This article describes the authentication features of Apache APISIX, in terms of importance and usage.
Authentication is a very common feature in daily life, and we all come across it in our daily lives. For example, face recognition when using Alipay, fingerprint/face clocking in and out of work, and password login on websites are all scenarios of authentication.
As shown above, Jack requests a server-side application with an account password, and the server-side application needs a module dedicated to authentication to handle this part of the logic. After the request is processed, if the JWT Token authentication method is used, the server will provide a Token to identify the user as Jack. If the account password is entered incorrectly during the login process, it will lead to authentication failure. This scenario must be very familiar to everyone, so we won't expand the example here.
Authentication ensures the security of back-end services and avoids unauthorized access, thus ensuring the security of data. For example, it prevents certain hacking attacks, and some malicious calls, which can be blocked by authentication.
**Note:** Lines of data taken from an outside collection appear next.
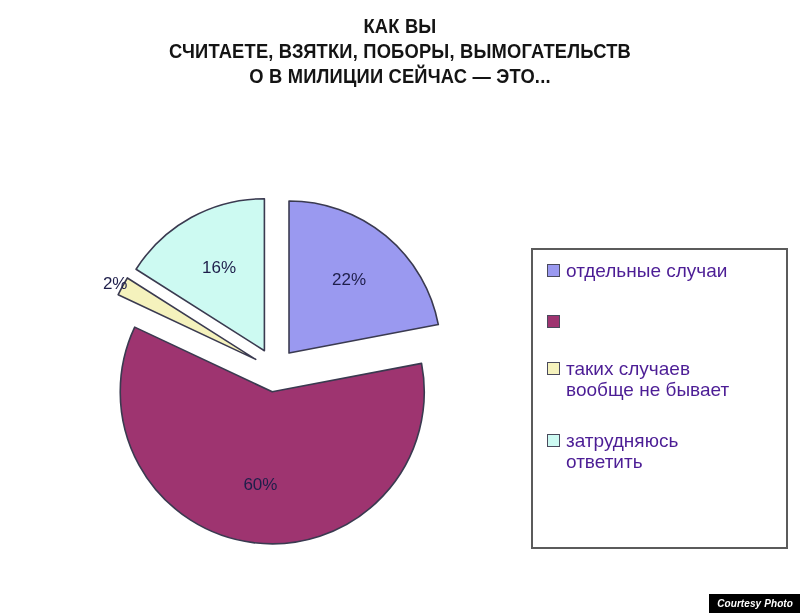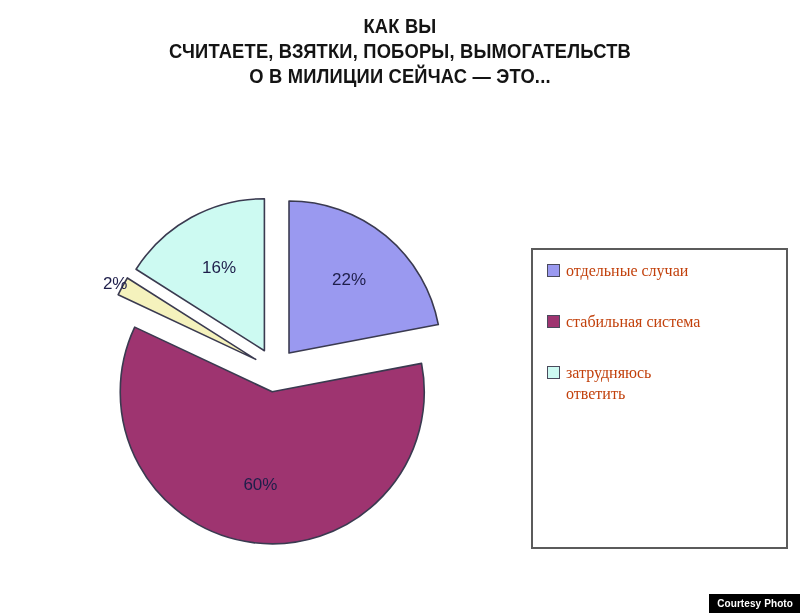--- a/index.html
+++ b/index.html
@@ -86,39 +86,40 @@
   .legend-swatch {
     width: 13px;
     height: 13px;
     flex: 0 0 13px;
     border: 1px solid #4a4a5c;
     margin-top: 4px;
     margin-right: 6px;
     box-sizing: border-box;
   }
   .legend-label {
-    color: #c2410c;
-    font-size: 16px;
+    color: #4c1d95;
+    font-size: 19px;
     line-height: 21px;
-    font-family: Liberation Serif, serif;
+    font-family: Liberation Sans, sans-serif;
     white-space: pre-line;
   }
 
   
   .watermark {
     position: absolute;
     right: 0;
     bottom: 0;
     background: #000000;
     color: #ffffff;
     font-size: 10px;
     font-weight: bold;
     padding: 4px 7px 4px 8px;
     letter-spacing: 0.1px;
     font-family: "Liberation Sans", "DejaVu Sans", sans-serif;
+    font-style: italic;
   }
 </style>
 </head>
 <body>
 
 <div id="chart-root">
 
   <div class="chart-title">КАК ВЫ
 СЧИТАЕТЕ, ВЗЯТКИ, ПОБОРЫ, ВЫМОГАТЕЛЬСТВ
 О В МИЛИЦИИ СЕЙЧАС — ЭТО...</div>
@@ -139,21 +140,25 @@
   </svg>
 
   <div class="legend-box">
     <div class="legend-list" id="legend-list">
         <div class="legend-item">
           <span class="legend-swatch" style="background: rgb(154, 153, 240);"></span>
           <span class="legend-label">отдельные случаи</span>
         </div>
         <div class="legend-item">
           <span class="legend-swatch" style="background: rgb(158, 52, 112);"></span>
-          <span class="legend-label">стабильная система</span>
+        </div>
+        <div class="legend-item">
+          <span class="legend-swatch" style="background: rgb(245, 242, 189);"></span>
+          <span class="legend-label">таких случаев
+вообще не бывает</span>
         </div>
         <div class="legend-item">
           <span class="legend-swatch" style="background: rgb(205, 250, 242);"></span>
           <span class="legend-label">затрудняюсь
 ответить</span>
         </div>
       </div>
   </div>
 
   <div class="watermark">Courtesy Photo</div>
From the perspective of practicality, it can be more convenient to record the operator or caller. For example, clocking in at work is actually a way to record "who performed this operation" to count employees' work information.
Secondly, it can record the access frequency and frequency of access. For example, it can record the frequency and frequency of requests initiated by a user in the last few minutes, which can determine how active the user is, and also whether it is a malicious attack, etc.
At the functional level, it can handle operations with different privileges for different identities by identifying them. For example, in a company, you cannot use certain pages or services with your identity authority. To be more detailed, it can do some related technical restriction policies for different identities or different API interface callers, such as limiting the flow and speed, etc., so as to achieve different functional restrictions according to different users (callers).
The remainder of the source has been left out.